> _WHAT YOU WILL DO_: Go to the line containing "D3969/CER: none -> 4 x 14.64 = 58.56" in the records below. Repeat it and the lines after it exactly, all the way to the end.

───── SUPPLIED DATA

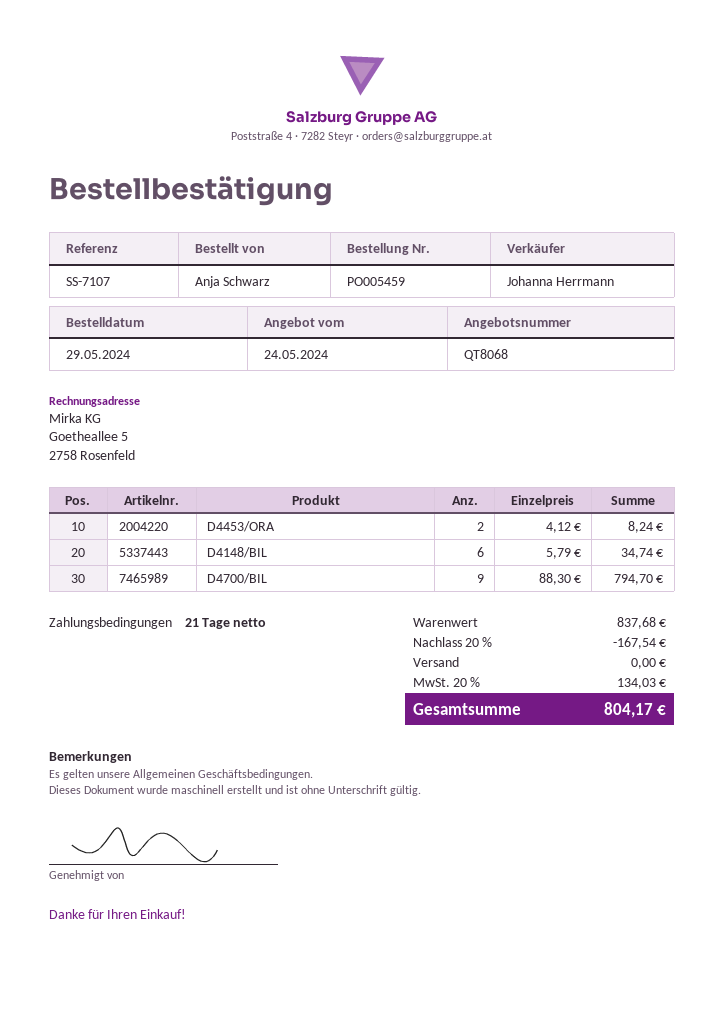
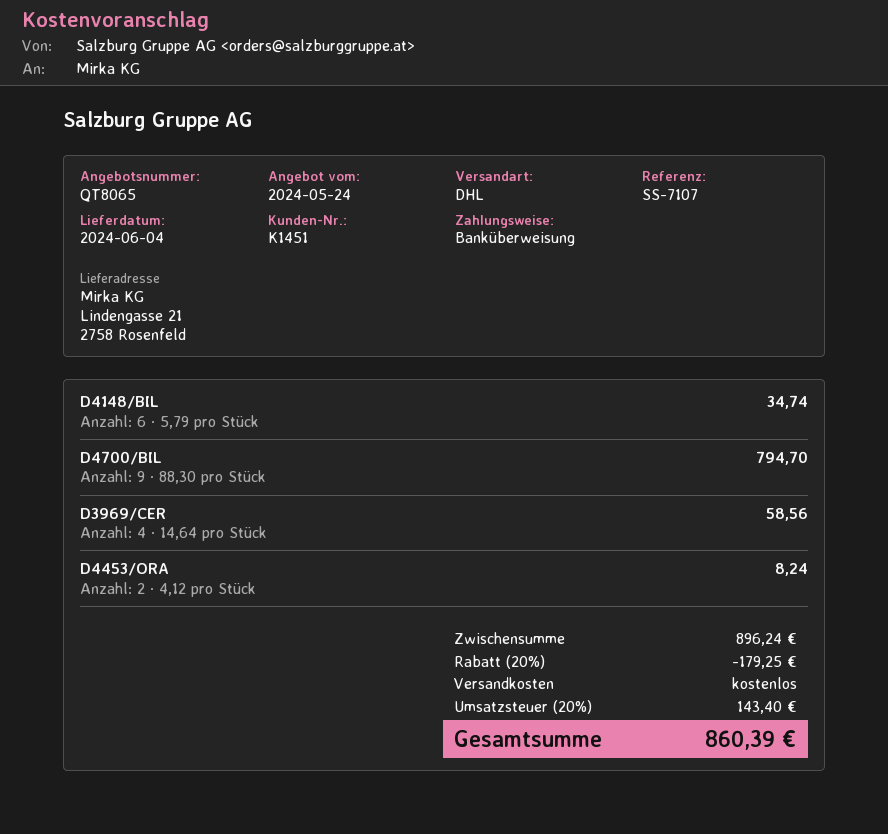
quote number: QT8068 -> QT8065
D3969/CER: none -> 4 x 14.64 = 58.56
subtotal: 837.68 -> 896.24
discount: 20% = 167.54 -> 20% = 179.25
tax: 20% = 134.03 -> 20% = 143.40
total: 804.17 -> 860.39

──────────

> _RESULT FOR THIS EXERCISE_:
D3969/CER: none -> 4 x 14.64 = 58.56
subtotal: 837.68 -> 896.24
discount: 20% = 167.54 -> 20% = 179.25
tax: 20% = 134.03 -> 20% = 143.40
total: 804.17 -> 860.39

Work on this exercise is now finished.